- Description: Kalonunia rice is an aromatic rice cultivated in West Bengal
- Type: Aromatic rice
- Area: Northern parts of West Bengal
- Country: India
- Registered: 02 January 2024
- Official website: ipindiaservices.gov.in

= Kalonunia rice =

Type of non-Basmati aromatic rice from West Bengal, India

Kalonunia rice is a variety of non-Basmati, aromatic, black textured small rice mainly grown in the Indian state of West Bengal. It is a common and widely cultivated crop in districts of Cooch Behar, Jalpaiguri and Alipurduar along with some parts of Darjeeling & Kalimpong districts of West Bengal.

Under its Geographical Indication tag, it is referred to as "Kalonunia Rice".

==Name==
The word "Kalonunia" is derived from "Kalo", meaning black in the state language of Bengali, representing the black-husked grain, and "Nunia", indicating a local rice group of West Bengal. Kalonunia is also reported as Kala nenia, Kala nina, or Kala nooniah.

=== Local name ===
It is known as Kalonunia chaal (কলোনুনিয়া চাল) or simply as Kalonunia. "Chaal" means rice in the local state language of Bengali.

==Description==
Some of the uses and characteristics of Kalonunia rice:

===Characteristics===
- It is noted for its vibrant black husk appearance and non-sticky texture. This blast resistant rice variety has a wide genetic base providing protection against pests, diseases, pathogens, and climate fluctuations. It also requires less fertilizer compared to other varieties.

===Uses===
- This rice is used as an everyday plain rice, as an alternative to Basmati. It is also used to prepare traditional sweet dishes, grain dust for local sweet dishes like Pithe and Patisapta, and Payesh during rituals and special functions. Additionally, it is used to make puffed rice, known locally as Muri, Bhat, and in the preparation of Bhat (boiled rice), Polao, or Bhog (Khichdi).

==Geographical indication==
It was awarded the Geographical Indication (GI) status tag from the Geographical Indications Registry under the Union Government of India on 2 January 2024 (valid until 11 March 2034).

State Agricultural Management & Extension Training Institute (SAMETI) from Narendrapur, proposed the GI registration of Kalonunia rice.
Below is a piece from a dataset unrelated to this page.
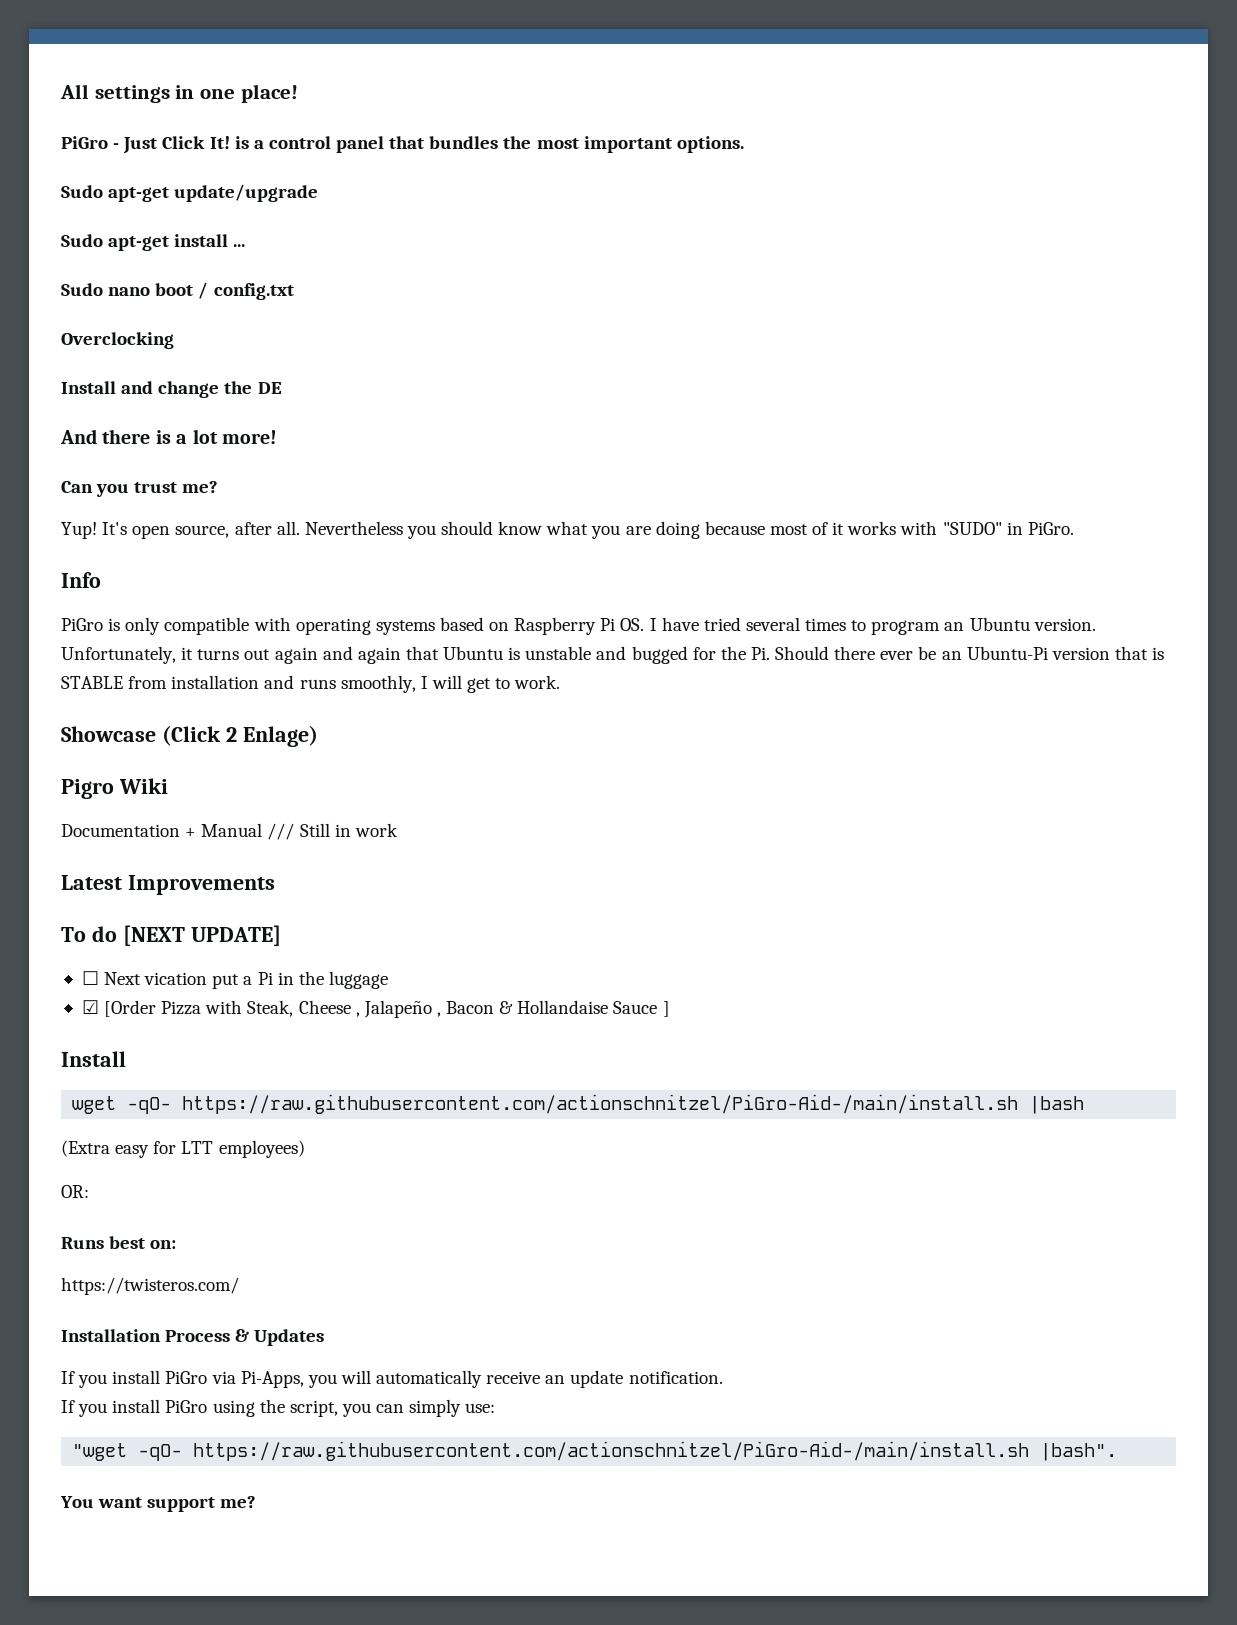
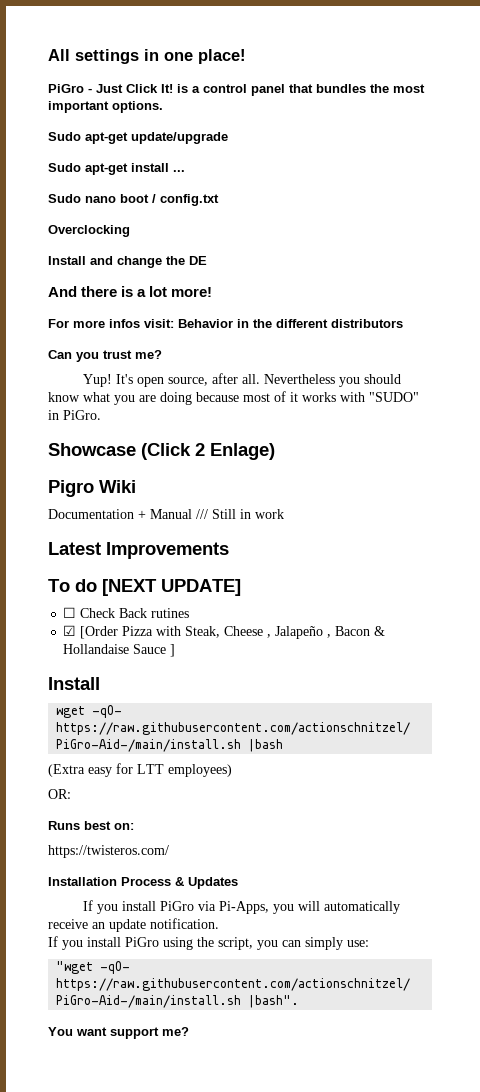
(277, 437) none -> [48,319,403,328] // For more infos visit: Behavior in the different distributors
[61,572,101,588] [61,617,1096,635] [61,646,1165,664] [61,675,561,693] // Info // PiGro is only compatible with operating systems based on Raspberry Pi OS. I have tried several times to program an Ubuntu version. Unfortunately, it turns out again and again that Ubuntu is unstable and bugged for the Pi. Should there ever be an Ubuntu-Pi version that is STABLE from installation and runs smoothly, I will get to work. -> (101, 415) none
[104,971,388,989] Next vication put a Pi in the luggage -> [80,608,190,618] Check Back rutines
After filing the application in March 2021, the rice was granted the GI tag in 2024 by the Geographical Indication Registry in Chennai, making the name "Kalonunia rice" exclusive to the rice grown in the region. It thus became the third rice variety from West Bengal after Tulaipanji rice and the 26th type of goods from West Bengal to earn the GI tag.

The GI tag protects the rice from illegal selling and marketing, and gives it legal protection and a unique identity.